Yesterday's Next Big Thing #2: Campag Velocet



"The best new band in Britain," said the NME, often a kiss of death... and it certainly seemed to be for Campag Velocet who disappeared shortly after the release of their debut album in 1999.

"Bunch of pretentious arses," appears to have been the verdict of the record buying public, and with song titles including 'Sauntry Sly Chic', 'Cacophonous Bubblegum', and their biggest "hit" (Number #75 with a bullet), Drencrom [Velocet Synthmesc]... well, it's hard to argue with that assessment.

Still, I did take rather a fancy to the title track of that album, Bon Chic Bon Genre. I've no idea why, because listening back now, I'm not entirely convinced it wasn't utter guff. Still, I was young (well, 27) and stupid (no change there). Let's give it one more spin for old time's sake...
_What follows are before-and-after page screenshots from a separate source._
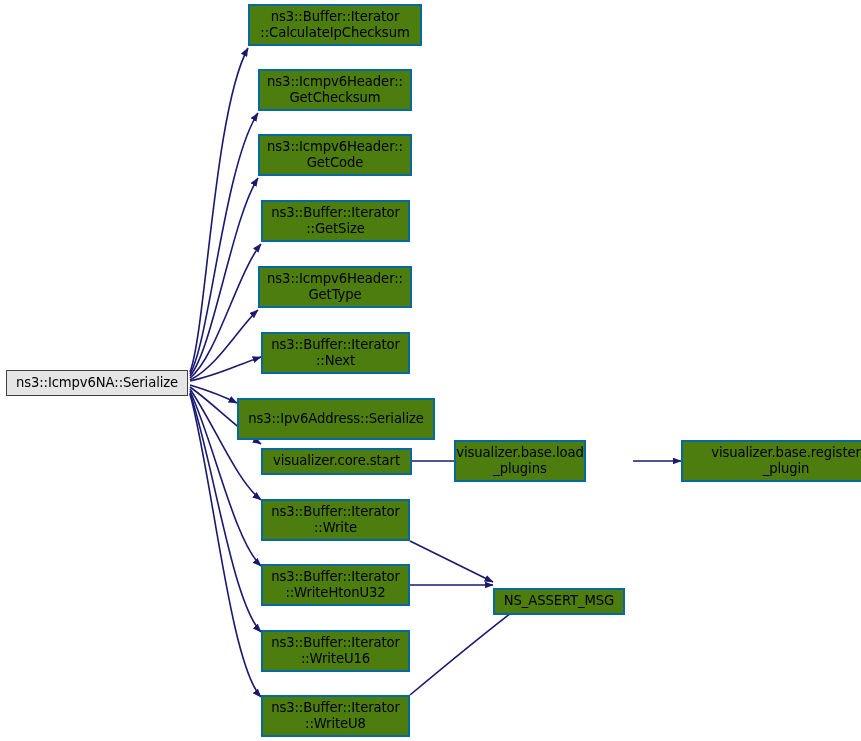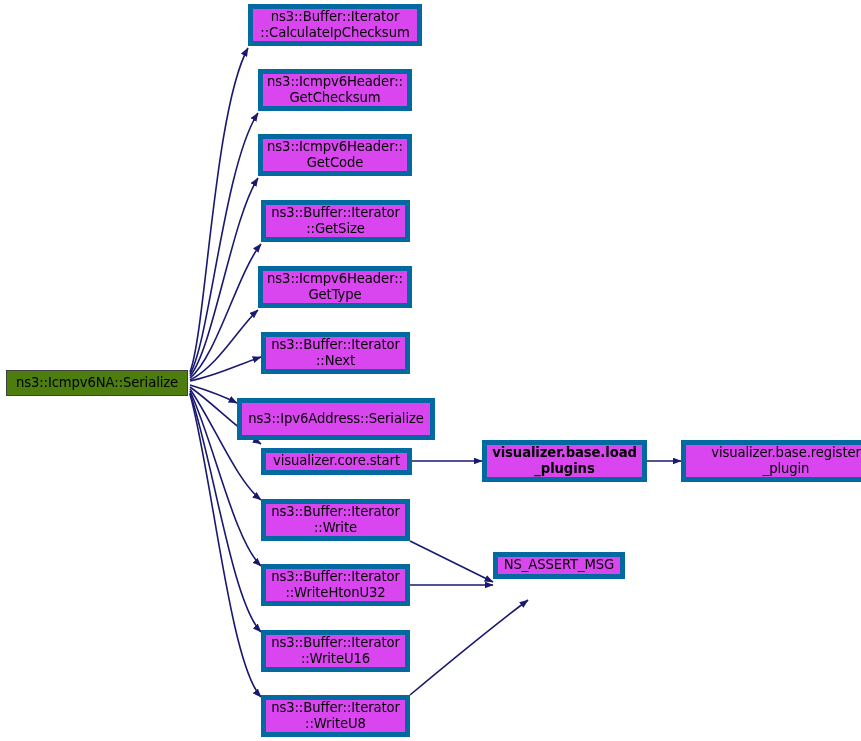--- a/index.html
+++ b/index.html
@@ -23,31 +23,31 @@
     height: 741px;
     pointer-events: none;
   }
   .node {
     position: absolute;
     box-sizing: border-box;
     display: flex;
     align-items: center;
     justify-content: center;
     text-align: center;
-    border: 5px solid #0369a1;
-    background: #d946ef;
+    border: 2px solid #0369a1;
+    background: #4d7c0f;
     color: #000000;
     font-size: 13.2px;
     line-height: 16.5px;
     letter-spacing: -0.1px;
     white-space: pre-line;
     z-index: 2;
   }
   .node.highlight {
-    background: #4d7c0f;
+    background: #e5e5e5;
     border: 1px solid #404040;
   }
 </style>
 </head>
 <body>
 
 <div id="canvas">
 
   <svg id="edge-layer" viewBox="0 0 861 741" xmlns="http://www.w3.org/2000/svg">
     <defs>
@@ -85,28 +85,28 @@
       <div class="node" style="left: 258px; top: 134px; width: 154px; height: 42px;"><span>ns3::Icmpv6Header::
 GetCode</span></div>
       <div class="node" style="left: 261px; top: 200px; width: 149px; height: 42px;"><span>ns3::Buffer::Iterator
 ::GetSize</span></div>
       <div class="node" style="left: 258px; top: 266px; width: 154px; height: 42px;"><span>ns3::Icmpv6Header::
 GetType</span></div>
       <div class="node" style="left: 261px; top: 332px; width: 149px; height: 42px;"><span>ns3::Buffer::Iterator
 ::Next</span></div>
       <div class="node" style="left: 237px; top: 398px; width: 198px; height: 42px;"><span>ns3::Ipv6Address::Serialize</span></div>
       <div class="node" style="left: 261px; top: 448px; width: 151px; height: 27px; justify-content: center;"><span>visualizer.core.start</span></div>
-      <div class="node" style="left: 482px; top: 440px; width: 165px; height: 42px; font-weight: bold;"><span>visualizer.base.load
+      <div class="node" style="left: 454px; top: 440px; width: 132px; height: 42px;"><span>visualizer.base.load
 _plugins</span></div>
       <div class="node" style="left: 681px; top: 440px; width: 210px; height: 42px; justify-content: center;"><span>visualizer.base.register
 _plugin</span></div>
       <div class="node" style="left: 261px; top: 499px; width: 149px; height: 42px;"><span>ns3::Buffer::Iterator
 ::Write</span></div>
       <div class="node" style="left: 261px; top: 564px; width: 149px; height: 42px;"><span>ns3::Buffer::Iterator
 ::WriteHtonU32</span></div>
-      <div class="node" style="left: 493px; top: 552px; width: 132px; height: 27px;"><span>NS_ASSERT_MSG</span></div>
+      <div class="node" style="left: 493px; top: 588px; width: 132px; height: 27px;"><span>NS_ASSERT_MSG</span></div>
       <div class="node" style="left: 261px; top: 630px; width: 149px; height: 42px;"><span>ns3::Buffer::Iterator
 ::WriteU16</span></div>
       <div class="node" style="left: 261px; top: 695px; width: 149px; height: 42px;"><span>ns3::Buffer::Iterator
 ::WriteU8</span></div>
     </div>
 
 </div>
 
 </body></html>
Apparently Campag Velocet released their second (and final) album It's Beyond Our Control in 2004 on Pointy Records "to mixed reviews". By then, even the NME had given up on them.


Wednesday, 17 April 2013

My Top Ten Fashion Songs


From the least fashionable music blog on the net... a load of elegant, diaphonous, off-the-shoulder sartorial tosh. 
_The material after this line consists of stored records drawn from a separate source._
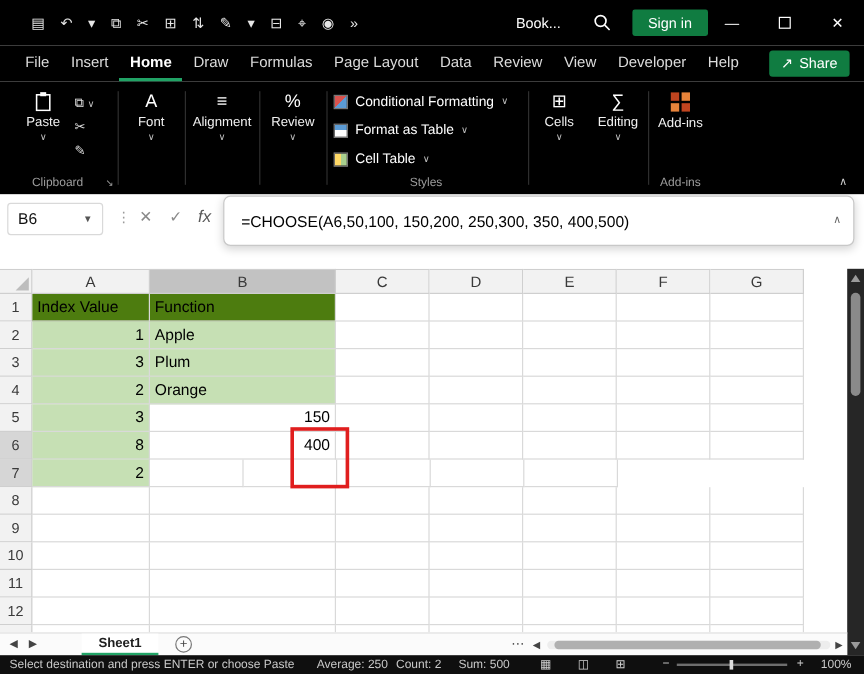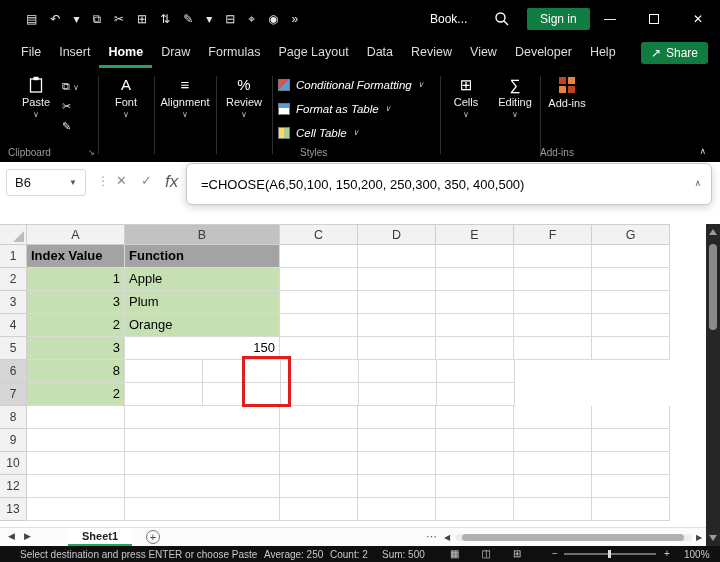--- a/index.html
+++ b/index.html
@@ -26,55 +26,55 @@
   .share { position:absolute; right:12px; top:4px; height:22px; display:flex; align-items:center; gap:5px; background:#107C41; color:#fff; border:none; font-size:12px; font-family:inherit; border-radius:3px; padding:0 10px; }
 
   
   .ribbon { position:absolute; top:68px; left:0; width:720px; height:94px; background:#000; color:#f0f0f0; }
   .rbtn { position:absolute; display:flex; flex-direction:column; align-items:center; gap:3px; font-size:11px; color:#f0f0f0; }
   .ricon { font-size:15px; line-height:17px; height:17px; color:#fff; }
   .rcaret { font-size:8px; color:#bdbdbd; line-height:8px; }
   .rsmall-col { position:absolute; left:62px; top:12px; display:flex; flex-direction:column; gap:7px; font-size:11px; color:#e0e0e0; }
   .rdivider { position:absolute; top:8px; width:1px; height:78px; background:#2e2e2e; }
   .styles-col { position:absolute; left:278px; top:8px; display:flex; flex-direction:column; gap:7px; }
-  .style-row { display:flex; align-items:center; gap:6px; font-size:11.5px; color:#fff; height:17px;font-style:italic; }
+  .style-row { display:flex; align-items:center; gap:6px; font-size:11.5px; color:#fff; height:17px; }
   .sicon { width:12px; height:12px; display:inline-block; border:1px solid #777; }
   .sicon0 { background:linear-gradient(135deg,#d9534f 0 50%,#5b9bd5 50% 100%); }
   .sicon1 { background:linear-gradient(#5b9bd5 0 4px,#fff 4px 100%); }
   .sicon2 { background:linear-gradient(90deg,#ffd966 0 50%,#a9d08e 50% 100%); }
-  .rlabel { position:absolute; bottom:4px; font-size:10px; color:#9d9d9d; }
+  .rlabel { position:absolute; bottom:4px; font-size:10px; color:#9d9d9d; text-align:center; }
   .launcher { position:absolute; left:88px; bottom:5px; font-size:8px; color:#9d9d9d; }
   .ribbon-collapse { position:absolute; right:14px; bottom:6px; font-size:9px; color:#cfcfcf; }
   .addins-icon { display:grid; grid-template-columns:7px 7px; grid-template-rows:7px 7px; gap:2px; }
   .addins-icon i { background:#e8833a; }
   .addins-icon i:nth-child(1), .addins-icon i:nth-child(4) { background:#c0441f; }
 
   
   .fbar { position:absolute; top:162px; left:0; width:720px; height:62px; background:#fff; }
   .namebox { position:absolute; left:6px; top:7px; width:80px; height:27px; border:1px solid #d9d9d9; border-radius:3px; display:flex; align-items:center; justify-content:space-between; padding:0 8px; font-size:13px; color:#111; }
   .namebox .nb-caret { font-size:8px; color:#555; }
   .fdots { position:absolute; left:97px; top:12px; color:#9a9a9a; font-size:12px; }
   .fcancel { position:absolute; left:116px; top:11px; color:#8a8a8a; font-size:13px; }
   .fenter { position:absolute; left:141px; top:11px; color:#8a8a8a; font-size:13px; }
-  .ffx { position:absolute; left:165px; top:10px; color:#5a5a5a; font-size:17px; font-style:italic; }
+  .ffx { position:absolute; left:165px; top:10px; color:#5a5a5a; font-size:14px; font-style:italic; }
   .finput { position:absolute; left:186px; top:1px; width:526px; height:42px; background:#fff; border:1px solid #c8c8c8; border-radius:6px; box-shadow:0 2px 8px rgba(0,0,0,0.18); display:flex; align-items:center; padding:0 14px; font-size:13px; color:#000; white-space:nowrap; overflow:hidden; }
   .finput .fb-collapse { position:absolute; right:10px; top:14px; font-size:9px; color:#666; }
 
   
   .grid { position:absolute; top:224px; left:0; width:706px; height:303px; background:#fff; overflow:hidden; }
   .g-row { display:flex; height:23px; }
   .g-hdr { height:21px; }
   .g-corner { width:27px; height:21px; background:#f2f2f2; border:solid #cfcfcf; border-width:1px 1px 1px 0; position:relative; }
   .g-corner::after { content:""; position:absolute; right:2px; bottom:2px; border-style:solid; border-width:0 0 11px 11px; border-color:transparent transparent #bdbdbd transparent; }
   .g-colhead { height:21px; line-height:20px; text-align:center; font-size:12.5px; color:#3a3a3a; background:#f2f2f2; border:solid #cfcfcf; border-width:1px 1px 1px 0; }
   .g-colhead.active { background:#c2c2c2; }
   .g-rowhead { width:27px; line-height:22px; text-align:center; font-size:12px; color:#3a3a3a; background:#f2f2f2; border:solid #cfcfcf; border-width:0 1px 1px 0; }
   .g-rowhead.active { background:#d6d6d6; }
   .g-cell { border:solid #d9d9d9; border-width:0 1px 1px 0; font-size:13px; line-height:22px; padding:0 4px; color:#000; white-space:nowrap; overflow:hidden; }
-  .fill-orange { background:#a3a3a3; font-weight:bold; }
+  .fill-orange { background:#4d7c0f; font-weight:normal; }
   .fill-green { background:#C6E0B4; }
   .num { text-align:right; }
   .annotation { position:absolute; left:242px; top:132px; width:49px; height:51px; border:3px solid #E01E1E; }
 
   
   .vscroll { position:absolute; top:224px; right:0; width:14px; height:322px; background:#262626; }
   .vs-arrow { position:absolute; left:3px; width:0; height:0; border-left:4px solid transparent; border-right:4px solid transparent; }
   .vs-up { top:5px; border-bottom:6px solid #9a9a9a; }
   .vs-down { bottom:5px; border-top:6px solid #9a9a9a; }
   .vs-thumb { position:absolute; left:3px; top:20px; width:8px; height:86px; background:#8a8a8a; border-radius:4px; }
@@ -85,21 +85,21 @@
   .sb-tab { position:absolute; left:68px; top:0; height:18px; padding:0 14px; font-size:11px; font-weight:bold; color:#1e1e1e; line-height:17px; border-bottom:2px solid #21A366; background:#fff; }
   .sb-add { position:absolute; left:146px; top:2px; width:14px; height:14px; border:1px solid #777; border-radius:50%; font-size:11px; line-height:12px; text-align:center; color:#444; }
   .sb-dots { position:absolute; left:426px; top:2px; font-size:11px; color:#555; }
   .sb-hl { position:absolute; left:444px; top:5px; font-size:8px; color:#444; }
   .sb-hr { position:absolute; left:696px; top:5px; font-size:8px; color:#444; }
   .sb-track { position:absolute; left:456px; top:6px; width:236px; height:7px; background:#ededed; border-radius:4px; }
   .sb-thumb { position:absolute; left:6px; top:0; width:222px; height:7px; background:#b0b0b0; border-radius:4px; }
 
   
   .statusbar { position:absolute; top:546px; left:0; width:720px; height:16px; background:#0f0f0f; color:#c9c9c9; font-size:10px; }
-  .st-msg { position:absolute; left:20px; top:3px;text-align:center; }
+  .st-msg { position:absolute; left:8px; top:3px;text-align:center; }
   .st-avg { position:absolute; left:264px; top:3px; }
   .st-count { position:absolute; left:330px; top:3px; }
   .st-sum { position:absolute; left:382px; top:3px; }
   .st-views { position:absolute; left:450px; top:2px; display:flex; gap:22px; font-size:10px; color:#cfcfcf; }
   .st-minus { position:absolute; left:552px; top:2px; }
   .st-track { position:absolute; left:564px; top:7px; width:92px; height:2px; background:#6e6e6e; }
   .st-handle { position:absolute; left:44px; top:-3px; width:3px; height:8px; background:#ddd; }
   .st-plus { position:absolute; left:664px; top:2px; }
   .st-zoom { position:absolute; left:684px; top:3px; }
 </style>
@@ -320,20 +320,21 @@
         <div class="g-cell num" style="width: 155px;">150</div>
         <div class="g-cell" style="width: 78px;"></div>
         <div class="g-cell" style="width: 78px;"></div>
         <div class="g-cell" style="width: 78px;"></div>
         <div class="g-cell" style="width: 78px;"></div>
         <div class="g-cell" style="width: 78px;"></div>
       </div>
       <div class="g-row">
         <div class="g-rowhead active">6</div>
         <div class="g-cell fill-green num" style="width: 98px;">8</div>
+        <div class="g-cell num" style="width: 155px;">400</div>
         <div class="g-cell" style="width: 78px;"></div>
         <div class="g-cell" style="width: 78px;"></div>
         <div class="g-cell" style="width: 78px;"></div>
         <div class="g-cell" style="width: 78px;"></div>
         <div class="g-cell" style="width: 78px;"></div>
       </div>
       <div class="g-row">
         <div class="g-rowhead active">7</div>
         <div class="g-cell fill-green num" style="width: 98px;">2</div>
         <div class="g-cell" style="width: 78px;"></div>
@@ -357,20 +358,30 @@
         <div class="g-cell" style="width: 98px;"></div>
         <div class="g-cell" style="width: 155px;"></div>
         <div class="g-cell" style="width: 78px;"></div>
         <div class="g-cell" style="width: 78px;"></div>
         <div class="g-cell" style="width: 78px;"></div>
         <div class="g-cell" style="width: 78px;"></div>
         <div class="g-cell" style="width: 78px;"></div>
       </div>
       <div class="g-row">
         <div class="g-rowhead">10</div>
+        <div class="g-cell" style="width: 98px;"></div>
+        <div class="g-cell" style="width: 155px;"></div>
+        <div class="g-cell" style="width: 78px;"></div>
+        <div class="g-cell" style="width: 78px;"></div>
+        <div class="g-cell" style="width: 78px;"></div>
+        <div class="g-cell" style="width: 78px;"></div>
+        <div class="g-cell" style="width: 78px;"></div>
+      </div>
+      <div class="g-row">
+        <div class="g-rowhead">11</div>
         <div class="g-cell" style="width: 98px;"></div>
         <div class="g-cell" style="width: 155px;"></div>
         <div class="g-cell" style="width: 78px;"></div>
         <div class="g-cell" style="width: 78px;"></div>
         <div class="g-cell" style="width: 78px;"></div>
         <div class="g-cell" style="width: 78px;"></div>
         <div class="g-cell" style="width: 78px;"></div>
       </div>
       <div class="g-row">
         <div class="g-rowhead">12</div>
10. Campag Velocet - Bon Chic Bon Genre

Remember Campag Velocet? The NME tried to convince us they were in fashion back in 1999.

They weren't.

9. We Smoke Fags - Passion For Fashion

Gets in on the strength of the band name alone. Much better name than Campag Velocet.

8. Eels - Fashion Awards

E pops down to the fashion show, and if he doesn't win an award for best hair, well...
We'll blow off our heads in despair
7. The Frank & Walters - Fashion Crisis Hits New York

The very definition of "lost classic".
Well, fashion it moves on and on
While the things we've bought
Have been hardly worn
I still like my old three-piece suite but
It's in the shed and I've got no seat
Oh no no
6. Madonna - Vogue

Around this time, Madonna started to believe her own hype. She made some very bad decisions in the 90s and was never the same again. Still, it's a great pop song... so good, Lady Gaga couldn't help but rip it off.
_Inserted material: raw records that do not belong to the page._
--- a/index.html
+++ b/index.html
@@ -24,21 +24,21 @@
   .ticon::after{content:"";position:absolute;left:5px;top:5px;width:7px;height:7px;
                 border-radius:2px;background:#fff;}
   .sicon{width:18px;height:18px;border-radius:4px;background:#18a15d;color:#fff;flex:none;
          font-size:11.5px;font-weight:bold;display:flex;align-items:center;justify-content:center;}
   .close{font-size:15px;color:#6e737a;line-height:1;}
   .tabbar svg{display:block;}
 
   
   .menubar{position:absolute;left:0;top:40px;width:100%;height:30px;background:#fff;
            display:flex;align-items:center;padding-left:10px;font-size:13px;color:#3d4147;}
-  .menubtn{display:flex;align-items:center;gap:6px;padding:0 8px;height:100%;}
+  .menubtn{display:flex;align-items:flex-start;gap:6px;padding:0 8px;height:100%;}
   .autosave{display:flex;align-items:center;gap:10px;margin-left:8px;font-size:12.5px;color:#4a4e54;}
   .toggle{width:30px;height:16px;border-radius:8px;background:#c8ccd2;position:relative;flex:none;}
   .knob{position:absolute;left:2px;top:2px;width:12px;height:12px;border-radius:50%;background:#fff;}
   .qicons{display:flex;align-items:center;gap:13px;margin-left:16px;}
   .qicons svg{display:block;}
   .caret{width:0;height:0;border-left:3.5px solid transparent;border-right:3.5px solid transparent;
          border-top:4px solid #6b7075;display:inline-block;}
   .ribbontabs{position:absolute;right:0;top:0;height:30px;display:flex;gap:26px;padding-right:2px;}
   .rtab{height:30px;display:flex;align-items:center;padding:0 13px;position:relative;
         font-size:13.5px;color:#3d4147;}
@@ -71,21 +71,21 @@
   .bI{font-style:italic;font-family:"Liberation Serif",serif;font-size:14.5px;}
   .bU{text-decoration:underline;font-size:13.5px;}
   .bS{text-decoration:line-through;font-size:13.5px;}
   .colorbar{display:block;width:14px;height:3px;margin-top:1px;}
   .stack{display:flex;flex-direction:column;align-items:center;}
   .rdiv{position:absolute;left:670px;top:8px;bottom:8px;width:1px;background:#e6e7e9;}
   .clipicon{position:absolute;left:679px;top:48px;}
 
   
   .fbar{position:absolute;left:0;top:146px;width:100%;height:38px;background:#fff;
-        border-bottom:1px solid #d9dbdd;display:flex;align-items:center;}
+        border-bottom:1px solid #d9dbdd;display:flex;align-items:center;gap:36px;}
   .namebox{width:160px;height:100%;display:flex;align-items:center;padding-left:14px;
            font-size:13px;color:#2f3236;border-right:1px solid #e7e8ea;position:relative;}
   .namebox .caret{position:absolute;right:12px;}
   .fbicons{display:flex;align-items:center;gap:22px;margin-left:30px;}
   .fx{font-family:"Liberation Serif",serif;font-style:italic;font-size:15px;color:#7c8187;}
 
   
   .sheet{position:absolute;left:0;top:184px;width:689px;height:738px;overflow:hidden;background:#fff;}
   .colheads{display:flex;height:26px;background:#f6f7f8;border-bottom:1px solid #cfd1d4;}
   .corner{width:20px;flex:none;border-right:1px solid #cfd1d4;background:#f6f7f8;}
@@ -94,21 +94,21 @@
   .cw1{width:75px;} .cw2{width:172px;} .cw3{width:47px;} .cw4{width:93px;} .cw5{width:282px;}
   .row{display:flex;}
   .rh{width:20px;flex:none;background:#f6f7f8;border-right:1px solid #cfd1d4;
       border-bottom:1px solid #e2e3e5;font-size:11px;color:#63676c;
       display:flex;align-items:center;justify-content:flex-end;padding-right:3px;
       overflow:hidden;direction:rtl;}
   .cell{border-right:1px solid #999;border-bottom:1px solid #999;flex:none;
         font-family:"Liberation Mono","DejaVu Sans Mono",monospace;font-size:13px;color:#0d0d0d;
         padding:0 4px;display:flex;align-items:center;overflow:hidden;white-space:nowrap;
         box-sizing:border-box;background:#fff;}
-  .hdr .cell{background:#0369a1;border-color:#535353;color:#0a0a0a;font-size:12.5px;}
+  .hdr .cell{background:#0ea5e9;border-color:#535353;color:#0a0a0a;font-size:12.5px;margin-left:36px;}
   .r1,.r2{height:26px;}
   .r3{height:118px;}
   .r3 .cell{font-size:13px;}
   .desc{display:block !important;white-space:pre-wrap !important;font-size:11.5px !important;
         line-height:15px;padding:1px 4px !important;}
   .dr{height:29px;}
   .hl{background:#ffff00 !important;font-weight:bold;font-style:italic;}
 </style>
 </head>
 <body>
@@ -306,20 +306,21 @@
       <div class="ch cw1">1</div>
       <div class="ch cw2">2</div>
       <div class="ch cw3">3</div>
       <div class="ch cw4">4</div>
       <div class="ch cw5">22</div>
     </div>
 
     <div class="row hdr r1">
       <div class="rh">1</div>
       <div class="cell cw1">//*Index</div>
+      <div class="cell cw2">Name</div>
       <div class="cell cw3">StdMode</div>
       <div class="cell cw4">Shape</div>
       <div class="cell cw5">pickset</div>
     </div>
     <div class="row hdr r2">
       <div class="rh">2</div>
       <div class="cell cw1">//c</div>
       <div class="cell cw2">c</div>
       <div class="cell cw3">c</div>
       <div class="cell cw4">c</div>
5. The National - Fashion Coat

As with most songs by The National, I don't have clue one what it's about. Good though.

4. Flight of the Conchords - Fashion Is Danger

Bret & Jemaine bring us a (timely) warning about fashion from the 80s...
P-P-P-P-President Reagan
Th-Th-Th-Thatcher
Jazzercise
L-L-L-Lipgloss
3. Suede - She's In Fashion

It's good to have Suede back, and sounding as fashionable as they did when they recorded this.

2. David Bowie - Fashion

Dave takes the piss.
Fashion! Turn to the left
Fashion! Turn to the right
Oooh, fashion!
We are the goon squad and we're coming to town
Beep-beep
Beep-beep
1. The Kinks - Dedicated Follower of Fashion
Eagerly pursuing all the latest fads and trends, 

One week he's in polka-dots, the next week he's in stripes. 

His world is built 'round discoteques and parties. 

In matters of the cloth he is as fickle as can be,

I know, it could almost have been written about me.

Not likely. Still, at least I'm not a dedicated swallower of fascism... as Billy famously paraphrased Ray.



Darling! You look marvelous! What are you wearing?